● **ASSIGNMENT**
The records below hold a stretch from the line with "Embroidery Design Digitized Ball" through the line with "Timbre inalámbrico con 1"; return exactly those lines, ends included, and nothing more.

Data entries

——————————

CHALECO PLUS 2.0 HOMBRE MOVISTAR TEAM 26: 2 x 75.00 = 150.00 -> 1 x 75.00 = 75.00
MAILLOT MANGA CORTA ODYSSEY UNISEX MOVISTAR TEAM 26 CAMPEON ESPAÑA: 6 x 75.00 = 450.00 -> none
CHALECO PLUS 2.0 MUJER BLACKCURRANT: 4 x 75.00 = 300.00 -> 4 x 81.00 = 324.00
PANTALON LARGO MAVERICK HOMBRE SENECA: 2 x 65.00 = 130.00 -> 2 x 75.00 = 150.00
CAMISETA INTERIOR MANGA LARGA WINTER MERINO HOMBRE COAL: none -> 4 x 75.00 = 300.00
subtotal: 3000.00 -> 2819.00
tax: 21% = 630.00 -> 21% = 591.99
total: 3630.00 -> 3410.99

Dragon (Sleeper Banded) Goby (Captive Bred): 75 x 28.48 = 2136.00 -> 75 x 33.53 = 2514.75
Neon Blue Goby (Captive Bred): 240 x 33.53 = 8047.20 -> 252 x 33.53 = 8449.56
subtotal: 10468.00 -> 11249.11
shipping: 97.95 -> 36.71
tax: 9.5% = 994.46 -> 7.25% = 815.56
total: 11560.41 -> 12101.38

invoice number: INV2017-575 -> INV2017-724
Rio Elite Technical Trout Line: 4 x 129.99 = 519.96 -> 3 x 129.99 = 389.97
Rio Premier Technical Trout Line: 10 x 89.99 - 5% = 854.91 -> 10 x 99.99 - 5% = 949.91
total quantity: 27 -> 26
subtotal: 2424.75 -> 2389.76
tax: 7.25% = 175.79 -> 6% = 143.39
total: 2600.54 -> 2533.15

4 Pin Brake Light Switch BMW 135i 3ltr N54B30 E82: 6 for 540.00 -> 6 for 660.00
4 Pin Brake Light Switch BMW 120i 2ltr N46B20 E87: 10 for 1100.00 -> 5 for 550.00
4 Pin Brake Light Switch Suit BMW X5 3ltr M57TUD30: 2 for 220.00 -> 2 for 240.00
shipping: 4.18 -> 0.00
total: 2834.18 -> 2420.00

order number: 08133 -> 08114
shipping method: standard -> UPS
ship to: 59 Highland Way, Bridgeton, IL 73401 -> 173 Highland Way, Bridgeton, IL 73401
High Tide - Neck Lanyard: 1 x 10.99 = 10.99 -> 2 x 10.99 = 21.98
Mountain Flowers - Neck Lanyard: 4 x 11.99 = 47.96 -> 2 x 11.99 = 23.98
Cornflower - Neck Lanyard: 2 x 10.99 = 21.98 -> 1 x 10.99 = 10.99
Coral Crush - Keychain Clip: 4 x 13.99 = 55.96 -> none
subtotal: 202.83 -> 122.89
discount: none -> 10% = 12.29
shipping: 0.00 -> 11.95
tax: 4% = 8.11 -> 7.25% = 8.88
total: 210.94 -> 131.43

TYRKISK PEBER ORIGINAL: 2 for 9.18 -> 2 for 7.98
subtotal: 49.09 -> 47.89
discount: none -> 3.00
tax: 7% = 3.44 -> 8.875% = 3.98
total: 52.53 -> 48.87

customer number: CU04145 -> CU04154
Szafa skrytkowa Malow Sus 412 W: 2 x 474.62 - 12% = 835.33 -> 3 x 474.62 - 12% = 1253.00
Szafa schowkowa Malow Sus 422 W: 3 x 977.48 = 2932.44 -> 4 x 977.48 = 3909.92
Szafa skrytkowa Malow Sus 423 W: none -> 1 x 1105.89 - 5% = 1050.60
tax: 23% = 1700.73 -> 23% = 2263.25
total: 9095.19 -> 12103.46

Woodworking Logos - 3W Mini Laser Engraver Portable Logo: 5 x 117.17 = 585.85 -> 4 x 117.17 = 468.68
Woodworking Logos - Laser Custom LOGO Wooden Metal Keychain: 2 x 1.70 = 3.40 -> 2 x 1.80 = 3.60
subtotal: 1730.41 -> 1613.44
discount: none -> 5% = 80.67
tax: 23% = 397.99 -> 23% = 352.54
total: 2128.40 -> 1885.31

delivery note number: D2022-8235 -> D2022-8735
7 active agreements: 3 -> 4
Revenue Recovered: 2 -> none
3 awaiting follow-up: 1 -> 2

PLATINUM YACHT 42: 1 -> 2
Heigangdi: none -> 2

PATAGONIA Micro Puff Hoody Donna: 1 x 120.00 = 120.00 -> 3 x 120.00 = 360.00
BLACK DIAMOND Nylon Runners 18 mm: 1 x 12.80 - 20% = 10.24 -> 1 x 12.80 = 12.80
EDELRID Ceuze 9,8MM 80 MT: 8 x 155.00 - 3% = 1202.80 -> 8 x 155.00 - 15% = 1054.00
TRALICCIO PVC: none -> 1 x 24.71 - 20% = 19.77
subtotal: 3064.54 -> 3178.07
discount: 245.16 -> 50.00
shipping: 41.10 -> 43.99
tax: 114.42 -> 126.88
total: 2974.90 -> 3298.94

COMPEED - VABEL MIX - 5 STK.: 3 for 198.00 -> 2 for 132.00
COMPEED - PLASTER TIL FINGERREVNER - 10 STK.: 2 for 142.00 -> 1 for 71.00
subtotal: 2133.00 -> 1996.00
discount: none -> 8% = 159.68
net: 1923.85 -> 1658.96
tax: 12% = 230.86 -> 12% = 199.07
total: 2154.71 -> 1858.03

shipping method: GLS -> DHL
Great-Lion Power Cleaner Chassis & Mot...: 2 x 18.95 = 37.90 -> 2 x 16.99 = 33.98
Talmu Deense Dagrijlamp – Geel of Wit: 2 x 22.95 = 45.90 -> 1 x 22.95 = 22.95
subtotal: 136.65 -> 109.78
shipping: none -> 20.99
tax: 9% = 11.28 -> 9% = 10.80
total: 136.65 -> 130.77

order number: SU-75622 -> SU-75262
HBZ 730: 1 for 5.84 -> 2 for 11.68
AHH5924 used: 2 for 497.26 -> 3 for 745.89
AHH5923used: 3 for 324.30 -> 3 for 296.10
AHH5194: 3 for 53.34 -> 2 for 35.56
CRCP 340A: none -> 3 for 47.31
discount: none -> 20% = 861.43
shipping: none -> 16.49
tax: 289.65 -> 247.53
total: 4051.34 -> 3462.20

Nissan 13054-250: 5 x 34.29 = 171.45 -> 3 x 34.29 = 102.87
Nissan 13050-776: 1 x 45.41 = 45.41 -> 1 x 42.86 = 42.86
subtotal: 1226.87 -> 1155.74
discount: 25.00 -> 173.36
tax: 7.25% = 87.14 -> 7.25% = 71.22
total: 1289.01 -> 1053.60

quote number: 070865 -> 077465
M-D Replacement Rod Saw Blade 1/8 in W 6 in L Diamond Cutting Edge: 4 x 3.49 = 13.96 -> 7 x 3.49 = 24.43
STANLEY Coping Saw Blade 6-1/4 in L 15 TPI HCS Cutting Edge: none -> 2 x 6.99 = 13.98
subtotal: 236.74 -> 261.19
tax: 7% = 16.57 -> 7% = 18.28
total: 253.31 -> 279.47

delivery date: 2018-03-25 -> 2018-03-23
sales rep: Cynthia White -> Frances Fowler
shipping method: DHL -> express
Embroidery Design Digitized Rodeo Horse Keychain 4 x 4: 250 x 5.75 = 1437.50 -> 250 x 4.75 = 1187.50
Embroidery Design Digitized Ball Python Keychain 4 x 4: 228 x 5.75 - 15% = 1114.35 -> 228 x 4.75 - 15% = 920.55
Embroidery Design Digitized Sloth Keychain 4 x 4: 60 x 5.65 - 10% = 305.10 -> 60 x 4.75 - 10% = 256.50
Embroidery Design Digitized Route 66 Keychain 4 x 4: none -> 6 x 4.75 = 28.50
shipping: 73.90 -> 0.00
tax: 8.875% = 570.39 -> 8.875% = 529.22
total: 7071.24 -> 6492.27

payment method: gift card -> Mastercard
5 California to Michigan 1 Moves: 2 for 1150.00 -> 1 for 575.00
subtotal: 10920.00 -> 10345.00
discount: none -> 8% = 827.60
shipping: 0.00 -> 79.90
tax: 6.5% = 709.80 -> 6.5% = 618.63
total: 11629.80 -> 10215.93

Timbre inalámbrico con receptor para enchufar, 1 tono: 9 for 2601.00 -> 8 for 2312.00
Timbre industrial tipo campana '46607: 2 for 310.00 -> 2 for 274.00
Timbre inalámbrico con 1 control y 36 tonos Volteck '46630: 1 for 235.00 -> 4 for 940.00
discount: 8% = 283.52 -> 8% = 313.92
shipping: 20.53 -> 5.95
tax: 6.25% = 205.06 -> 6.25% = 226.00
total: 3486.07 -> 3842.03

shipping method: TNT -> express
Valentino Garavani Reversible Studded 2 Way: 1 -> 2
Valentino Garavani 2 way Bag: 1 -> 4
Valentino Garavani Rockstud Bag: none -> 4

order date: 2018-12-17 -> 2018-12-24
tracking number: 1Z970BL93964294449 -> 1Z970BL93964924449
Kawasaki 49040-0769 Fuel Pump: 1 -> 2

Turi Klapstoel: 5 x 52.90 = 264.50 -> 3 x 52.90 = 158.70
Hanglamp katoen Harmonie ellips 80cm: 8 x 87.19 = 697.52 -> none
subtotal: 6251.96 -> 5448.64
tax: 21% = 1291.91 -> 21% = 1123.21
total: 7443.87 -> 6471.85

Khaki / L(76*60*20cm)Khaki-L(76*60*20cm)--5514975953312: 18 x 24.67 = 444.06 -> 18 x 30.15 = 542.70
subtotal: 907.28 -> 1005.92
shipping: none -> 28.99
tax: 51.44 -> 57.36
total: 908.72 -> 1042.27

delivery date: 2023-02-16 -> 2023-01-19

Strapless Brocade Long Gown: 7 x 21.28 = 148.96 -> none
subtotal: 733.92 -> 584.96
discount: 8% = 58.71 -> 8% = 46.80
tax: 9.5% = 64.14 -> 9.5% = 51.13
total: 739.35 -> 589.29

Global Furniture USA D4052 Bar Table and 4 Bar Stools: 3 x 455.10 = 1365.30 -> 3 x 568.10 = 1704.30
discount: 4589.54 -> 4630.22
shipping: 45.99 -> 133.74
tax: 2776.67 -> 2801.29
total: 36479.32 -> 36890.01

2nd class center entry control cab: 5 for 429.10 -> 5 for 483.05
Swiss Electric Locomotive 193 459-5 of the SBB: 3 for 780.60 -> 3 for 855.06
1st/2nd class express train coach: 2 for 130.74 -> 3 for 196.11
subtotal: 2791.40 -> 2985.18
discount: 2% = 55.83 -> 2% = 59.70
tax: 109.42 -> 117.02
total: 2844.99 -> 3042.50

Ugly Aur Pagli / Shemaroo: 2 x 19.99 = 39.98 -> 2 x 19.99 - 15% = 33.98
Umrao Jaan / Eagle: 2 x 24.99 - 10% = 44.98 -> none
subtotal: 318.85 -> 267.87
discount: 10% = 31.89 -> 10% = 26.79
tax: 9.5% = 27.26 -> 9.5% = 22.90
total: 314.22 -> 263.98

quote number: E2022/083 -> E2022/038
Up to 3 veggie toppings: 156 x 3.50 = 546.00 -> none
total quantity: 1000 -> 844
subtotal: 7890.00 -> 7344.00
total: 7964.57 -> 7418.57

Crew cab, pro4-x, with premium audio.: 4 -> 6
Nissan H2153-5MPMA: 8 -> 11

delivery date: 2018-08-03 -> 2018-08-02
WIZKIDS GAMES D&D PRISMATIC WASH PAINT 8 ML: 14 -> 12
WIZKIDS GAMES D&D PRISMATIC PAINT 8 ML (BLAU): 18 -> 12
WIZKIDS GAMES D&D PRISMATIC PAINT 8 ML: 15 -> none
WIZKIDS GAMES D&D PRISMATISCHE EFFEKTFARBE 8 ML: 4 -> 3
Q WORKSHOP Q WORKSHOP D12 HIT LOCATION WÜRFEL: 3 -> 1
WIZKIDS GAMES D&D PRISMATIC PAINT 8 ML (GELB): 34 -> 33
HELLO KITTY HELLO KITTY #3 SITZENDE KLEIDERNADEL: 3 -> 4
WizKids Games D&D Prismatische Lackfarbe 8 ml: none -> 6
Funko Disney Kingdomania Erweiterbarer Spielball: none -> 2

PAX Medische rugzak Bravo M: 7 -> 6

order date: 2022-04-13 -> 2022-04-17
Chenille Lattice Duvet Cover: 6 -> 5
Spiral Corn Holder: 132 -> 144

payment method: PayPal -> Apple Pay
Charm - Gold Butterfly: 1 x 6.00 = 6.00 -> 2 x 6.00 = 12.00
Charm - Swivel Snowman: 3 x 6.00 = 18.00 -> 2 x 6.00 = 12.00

——————————

● **EXERCISE OUTPUT**
Embroidery Design Digitized Ball Python Keychain 4 x 4: 228 x 5.75 - 15% = 1114.35 -> 228 x 4.75 - 15% = 920.55
Embroidery Design Digitized Sloth Keychain 4 x 4: 60 x 5.65 - 10% = 305.10 -> 60 x 4.75 - 10% = 256.50
Embroidery Design Digitized Route 66 Keychain 4 x 4: none -> 6 x 4.75 = 28.50
shipping: 73.90 -> 0.00
tax: 8.875% = 570.39 -> 8.875% = 529.22
total: 7071.24 -> 6492.27

payment method: gift card -> Mastercard
5 California to Michigan 1 Moves: 2 for 1150.00 -> 1 for 575.00
subtotal: 10920.00 -> 10345.00
discount: none -> 8% = 827.60
shipping: 0.00 -> 79.90
tax: 6.5% = 709.80 -> 6.5% = 618.63
total: 11629.80 -> 10215.93

Timbre inalámbrico con receptor para enchufar, 1 tono: 9 for 2601.00 -> 8 for 2312.00
Timbre industrial tipo campana '46607: 2 for 310.00 -> 2 for 274.00
Timbre inalámbrico con 1 control y 36 tonos Volteck '46630: 1 for 235.00 -> 4 for 940.00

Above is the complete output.